2. The system of claim 1 wherein each of the microelectronic chiplets comprises a hermetically sealed unit including a radio frequency (RF) power-harvesting circuit, neural sensing microelectronics and a telecommunications circuit.

3. The system of claim 2 further comprising a skin patch, the skin patch including external electronics to enable wireless powering of the microelectronic chiplets, real-time read-out of neural data, and write-in of neural modulation.

4. A system comprising: a distributed sensor system of CMOS neurograins that provide a high density network of autonomous implantable neural sensors.

5. The system of claim 4 wherein the CMOS neurograins are organized into a two-dimensional (2-D) grid that freely float in a cerebrospinal fluid (CSF) surrounding a human brain.

6. The system of claim 4 wherein each of the CMOS neurograins comprises a dedicated radio frequency (RF) micro-antenna, an analog front-end circuit, a networking circuit and backscatter circuit.

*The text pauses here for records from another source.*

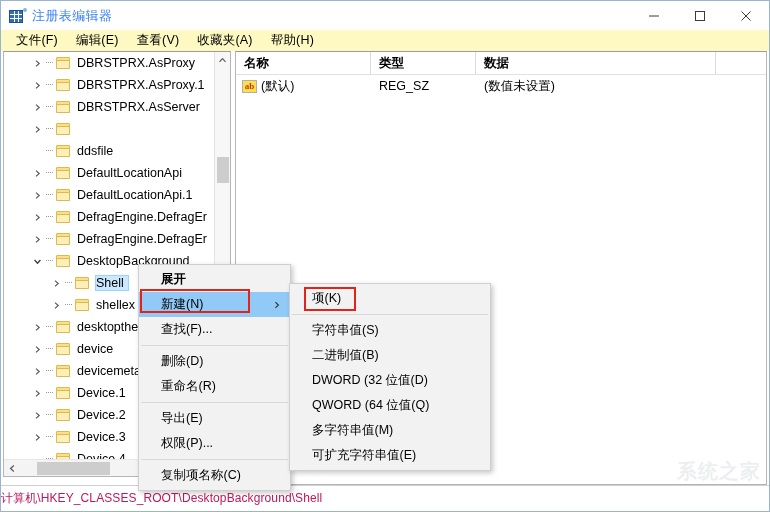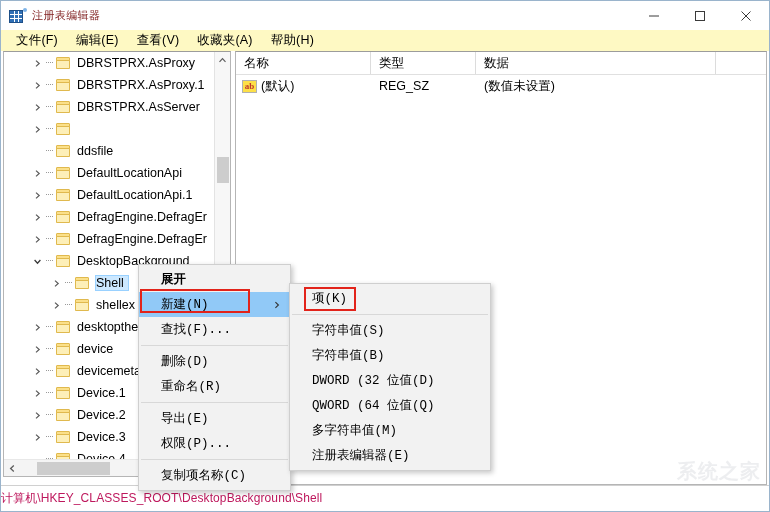--- a/index.html
+++ b/index.html
@@ -69,22 +69,22 @@
     background: #ffffff;
   }
   .title-icon .spark {
     position: absolute;
     right: -2px; top: 0px;
     width: 4px; height: 4px;
     background: #7fb4e8;
     border-radius: 50%;
   }
   .title-text {
-    font-size: 11px;
-    color: #7f1d1d;
+    font-size: 13px;
+    color: #3b82f6;
     letter-spacing: 0.4px;
   }
   .winbtns {
     position: absolute;
     right: 0; top: 0;
     height: 29px;
     display: flex;
   }
   .winbtn {
     width: 46px;
@@ -276,20 +276,21 @@
     border-top: 1px solid #9c9c9c;
     box-sizing: border-box;
     background: #ffffff;
     overflow: hidden;
   }
   .list-header {
     display: flex;
     height: 22px;
     border-bottom: 1px solid #e0e0e0;
     background: #ffffff;
+    font-weight: bold;
   }
   .col-head {
     font-size: 12.5px;
     color: #000000;
     display: flex;
     align-items: center;
     padding-left: 8px;
     border-right: 1px solid #dcdcdc;
     box-sizing: border-box;
     white-space: nowrap;
@@ -349,21 +350,20 @@
 
   
   .ctxmenu {
     position: absolute;
     background: #f2f2f2;
     border: 1px solid #cfcfcf;
     box-shadow: 2px 2px 5px rgba(0,0,0,0.22);
     padding: 2px 0;
     box-sizing: border-box;
     z-index: 40;
-    font-family: Liberation Mono, monospace;
   }
   #ctx-main {
     left: 137px;
     top: 263px;
     width: 153px;
   }
   #ctx-sub {
     left: 288px;
     top: 282px;
     width: 202px;
@@ -853,33 +853,33 @@
 
   <div class="ctxmenu" id="ctx-sub">
       <div class="ctx-item">
         <span>项(K)</span>
       </div>
       <div class="ctx-sep"></div>
       <div class="ctx-item">
         <span>字符串值(S)</span>
       </div>
       <div class="ctx-item">
-        <span>字符串值(B)</span>
+        <span>二进制值(B)</span>
       </div>
       <div class="ctx-item">
         <span>DWORD (32 位值(D)</span>
       </div>
       <div class="ctx-item">
         <span>QWORD (64 位值(Q)</span>
       </div>
       <div class="ctx-item">
         <span>多字符串值(M)</span>
       </div>
       <div class="ctx-item">
-        <span>注册表编辑器(E)</span>
+        <span>可扩充字符串值(E)</span>
       </div>
     </div>
 
   <div class="redbox" id="redbox-new"></div>
   <div class="redbox" id="redbox-key"></div>
 
   <div class="watermark">系统之家</div>
 
   <div class="statusbar">
     <div class="status-text">计算机\HKEY_CLASSES_ROOT\DesktopBackground\Shell</div>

7. The system of claim 6 wherein each of the CMOS neurograins is powered by inductive coupling with an antenna contained in an epidermal skinpatch.

8. A system comprising: an implanted autonomous microchiplet communicatively linked to an epidermal skinpatch having a transceiver and a demodulator;an intermediate device communicatively linked to the epidermal skinpatch, the intermediate device configured to receive neural signals for decoding from the epidermal skinpatch and to send encoded signals for patterned stimulation to the epidermal skinpatch; andone or more external devices communicatively linked to intermediate device.

9. The system of claim 8 wherein the external device is a cloud computing node.

10. The system of claim 8 wherein the external device is a smart effector device.

11. The system of claim 8 wherein the external device is a prosthesis.

12. The system of claim 2 wherein the unit is hermetically sealed unit with on or more thin-layer dielectric coatings.